Wednesday, July 14, 2010

Planning

Okay, so I started going through books at home last night, originally intending to just switch them from Dewey to LC, when I realized several things.

Firstly, even after having been using LC for close to ten years, I'm still more familiar with Dewey. I blame effective bibliographic instruction when I was in elementary school, as well as frequent immersion in the 940s, the 400s, and the 636's at the public library. (That... describes my pre-college nerdage pretty well, actually.)

Secondly, I don't have enough books to make a transition to LC reasonable. Half of my non-fiction is history. At least half of all my books are fiction. So I'd mostly have bloated D's and P's, and everything else would be sparsely populated. I'm not even sure what I have that would go in the A's. (Can you tell I took cataloging without an actual classification course?)
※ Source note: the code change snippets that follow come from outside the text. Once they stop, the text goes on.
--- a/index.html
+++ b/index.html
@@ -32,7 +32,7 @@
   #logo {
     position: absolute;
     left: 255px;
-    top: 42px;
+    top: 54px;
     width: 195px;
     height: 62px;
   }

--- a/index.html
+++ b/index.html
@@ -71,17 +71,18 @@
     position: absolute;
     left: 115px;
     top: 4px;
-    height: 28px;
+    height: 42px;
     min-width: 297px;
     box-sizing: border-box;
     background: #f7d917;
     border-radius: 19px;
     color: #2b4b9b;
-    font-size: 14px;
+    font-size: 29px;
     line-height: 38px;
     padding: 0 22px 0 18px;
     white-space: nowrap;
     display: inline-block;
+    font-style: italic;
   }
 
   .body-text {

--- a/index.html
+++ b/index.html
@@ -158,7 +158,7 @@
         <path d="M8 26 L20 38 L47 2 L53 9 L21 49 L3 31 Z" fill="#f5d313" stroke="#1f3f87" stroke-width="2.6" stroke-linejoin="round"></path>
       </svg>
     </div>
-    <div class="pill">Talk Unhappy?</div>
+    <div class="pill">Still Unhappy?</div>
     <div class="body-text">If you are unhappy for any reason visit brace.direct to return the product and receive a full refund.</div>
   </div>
Thirdly, for what I want to be doing, I need to segregate my books into several distinct categories:
  • Reference
  • How-to/Self-help
  • Textbooks
  • Non-fiction
  • Fiction
And then each category besides Reference needs to be divided:
  • To read
  • Already read
  • Not going to read
So why do I have books I'm not going to read? It's mostly the how-to books: I'm not going to read the plumbing how-to book unless something breaks that I need to use immediately (I'm looking at you, Mr. Faulty Toilet Flusher) when my husband (son of plumber) isn't home. I also have quite a few books acquired over the years mostly for reference purposes which aren't actually reference books; when my mother was bringing home discarded books from the diocese, I acquired titles on various aspects of religion that I mostly wanted to refer to if I wrote something religiously themed. And of course the books acquired because one's personal library wouldn't be complete without owning x, y, and z... (Do I really have to read the Brontes? At least I've never bought any Austen...)
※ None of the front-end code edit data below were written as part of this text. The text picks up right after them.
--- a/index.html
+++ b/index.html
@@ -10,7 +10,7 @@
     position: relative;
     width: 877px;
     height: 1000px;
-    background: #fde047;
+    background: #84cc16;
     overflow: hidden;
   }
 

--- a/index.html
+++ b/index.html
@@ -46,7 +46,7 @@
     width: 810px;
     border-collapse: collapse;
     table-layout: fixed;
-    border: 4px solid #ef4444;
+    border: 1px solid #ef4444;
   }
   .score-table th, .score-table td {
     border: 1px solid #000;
So, yeah. Step 1: Sorting the books. Once I know what I've got and what I need to get through, I can start actually getting there.

Reading goals:
  • 1 or more books per week
  • 5 chapters/week of textbook material
  • 1 work-related publication/week
I'm thinking maybe on Sundays I'll lay out the week's reading.

I'm actually aiming at 1 fiction and 1 non-fiction a week as a baseline. (When I get to the two-ish Robin Hobb trilogies I haven't read yet, I anticipate hitting each one all in one Sunday.) I don't actually know how much fiction I own that I haven't read; we have a lot of R. A. Salvatore that we got because my husband was reading it (and I wanted to, but never found the time), a bunch of Terry Brooks, Robert Jordan, and so forth. This may actually lead to a small purge of books people gave me that I didn't really want to read.

The textbook material may go slower for some things - so far that I've found, I have calculus, statistics, chemistry, English grammars that by God I'm not doing English grammar again, Russian, French, German, Wheelock's Latin (or the Reader, I don't remember which), physical anthropology, and a boatload of library science textbooks that you would think I read. (Ahem.)

Work related publications may be underestimated, or it may vary. I may designate whichever week the American Historical Review shows up as its week, and then just get through my library periodicals backlog the rest of the weeks. I've got a couple years' worth of American Libraries that I really just

Writing goals:
  • 1 blog post/day (or something like 3/week if I don't have the content for more)
  • 1 hour of writing/day
I don't really plan my fiction writing - when something gets in my head, I'll work on it that day. (I thought of something last night that I kind of want to get down on paper, but, well, July is bad for me.) Blog posts I've just been writing as they occur to me, so I don't know if I need to plan them in advance.

Other... personal development? goals:
  • 3 hours/week of Mandarin (audio CDs in the car)
  • 1.5 hours of exercise/week
  • 1 song/week on the piano
The hardest part about the Mandarin is remember to switch my car stereo over. Seriously.

I've been trying to start exercising for about five years now. It's clear by now I'm not very good at it. Part of it is working in 85 degree heat this summer (my office), and part of it is that I'm not sure where I can safely go by myself if I can't get my husband to go with me.

I added something on the piano since, well, I did take lessons for eleven years. I'm out of practice, especially compared to 3-4 hours a day the summer between my junior and senior years of high school. I may as well put the piano in the living room to use. (Note to self: find a "Piano maintenance and repair" book. It needs tuning.)

Cleaning goals:
  • Full house cleaning on Saturdays
  • 2 hours/week of closet purging
I should probably add "vacuum out my car" to the list, but that's really not a weekly thing. But, yeah, I've had it for almost two years, and it really needs to be vacuumed out.

I hope to have the books sorted by the end of the week (and, um, the bedroom reassembled, since stuff is going to have to move for me to get at some of them).